ABOUT THIS TASK: Could you copy each line of the listing below that has the word "Format"?

(DATA RECORDS begins)

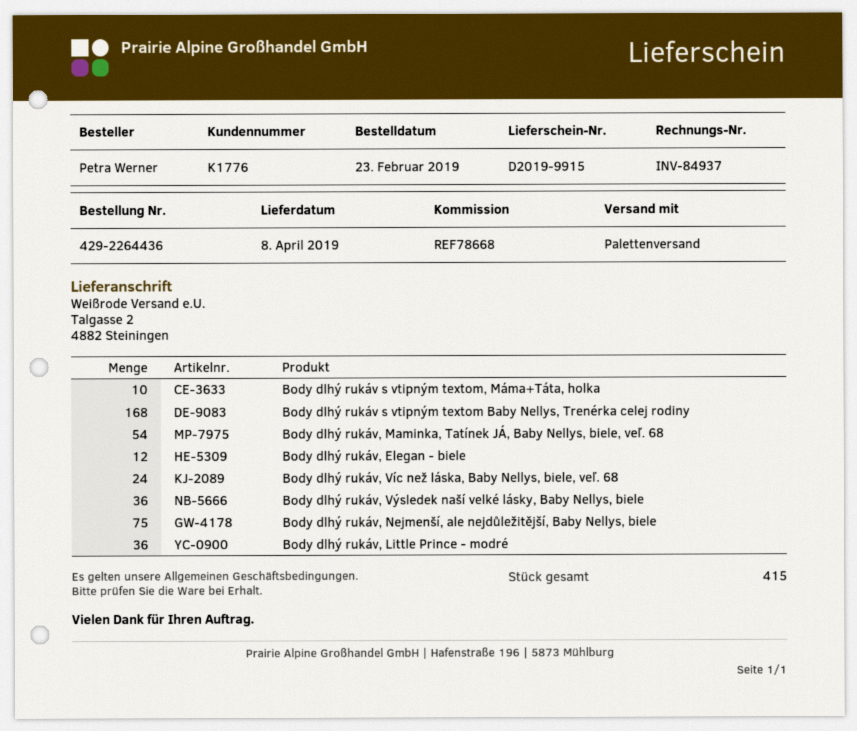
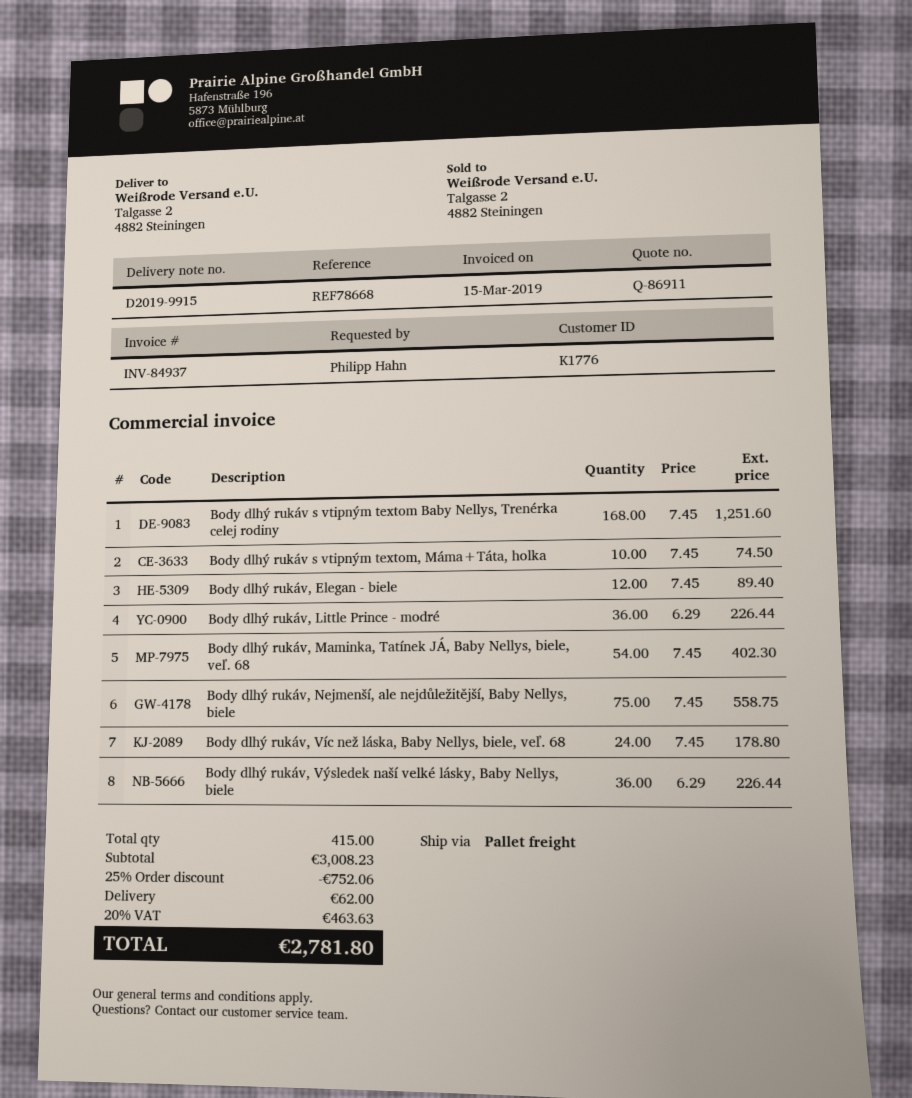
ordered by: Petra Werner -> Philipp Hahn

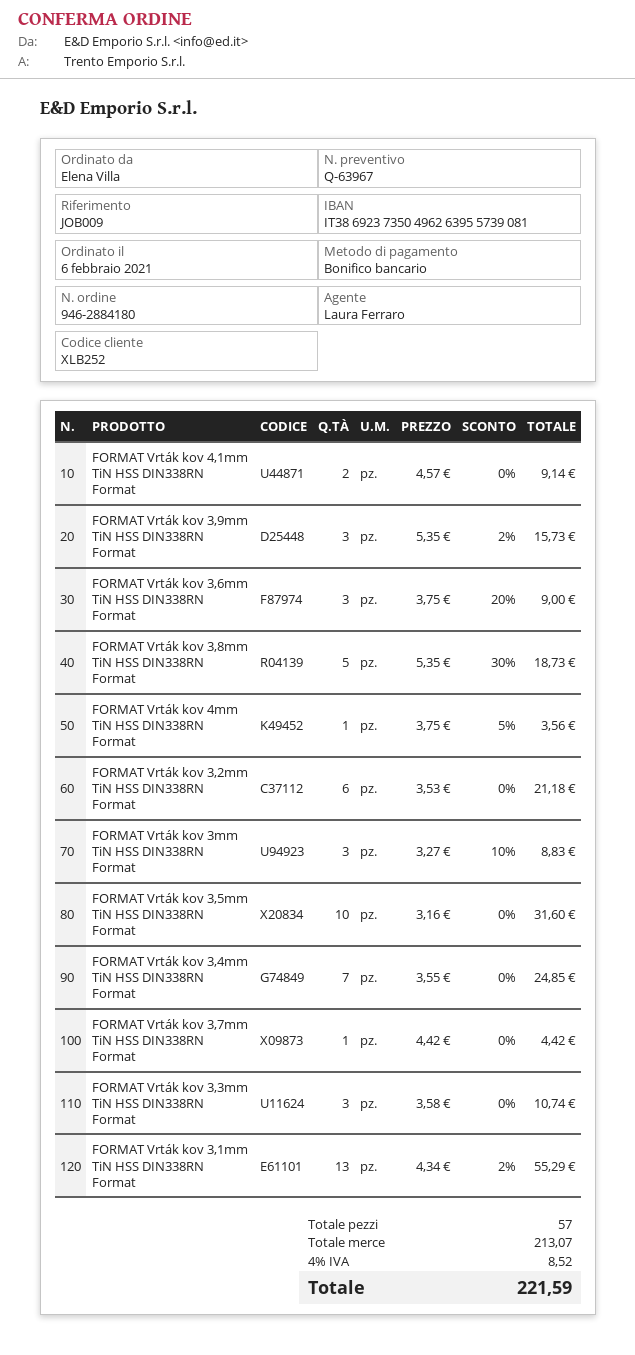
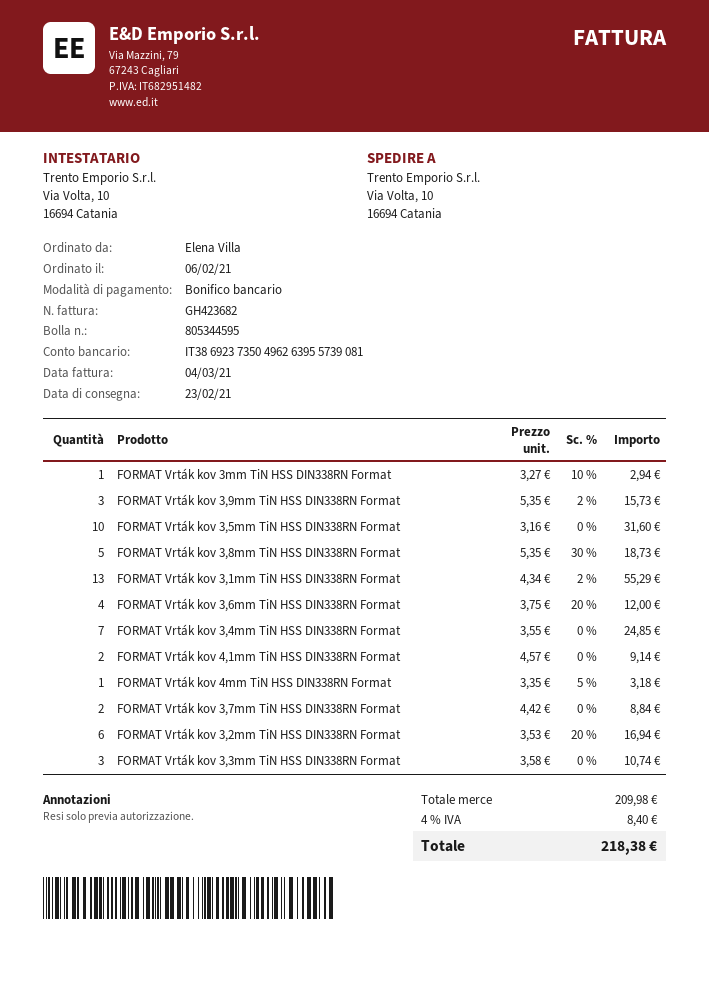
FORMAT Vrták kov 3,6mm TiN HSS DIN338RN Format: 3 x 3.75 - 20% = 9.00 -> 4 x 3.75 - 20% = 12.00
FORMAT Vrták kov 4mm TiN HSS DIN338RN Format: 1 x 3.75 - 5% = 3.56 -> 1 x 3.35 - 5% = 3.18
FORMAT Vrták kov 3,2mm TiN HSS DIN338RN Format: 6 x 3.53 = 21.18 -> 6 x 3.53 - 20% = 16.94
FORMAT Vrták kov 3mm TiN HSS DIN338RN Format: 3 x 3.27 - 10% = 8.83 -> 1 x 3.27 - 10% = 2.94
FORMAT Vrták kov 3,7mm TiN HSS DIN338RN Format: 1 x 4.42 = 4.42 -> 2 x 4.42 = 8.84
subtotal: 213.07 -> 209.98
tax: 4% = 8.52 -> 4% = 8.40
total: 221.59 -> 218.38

(DATA RECORDS ends)

EXERCISE OUTPUT:
FORMAT Vrták kov 3,6mm TiN HSS DIN338RN Format: 3 x 3.75 - 20% = 9.00 -> 4 x 3.75 - 20% = 12.00
FORMAT Vrták kov 4mm TiN HSS DIN338RN Format: 1 x 3.75 - 5% = 3.56 -> 1 x 3.35 - 5% = 3.18
FORMAT Vrták kov 3,2mm TiN HSS DIN338RN Format: 6 x 3.53 = 21.18 -> 6 x 3.53 - 20% = 16.94
FORMAT Vrták kov 3mm TiN HSS DIN338RN Format: 3 x 3.27 - 10% = 8.83 -> 1 x 3.27 - 10% = 2.94
FORMAT Vrták kov 3,7mm TiN HSS DIN338RN Format: 1 x 4.42 = 4.42 -> 2 x 4.42 = 8.84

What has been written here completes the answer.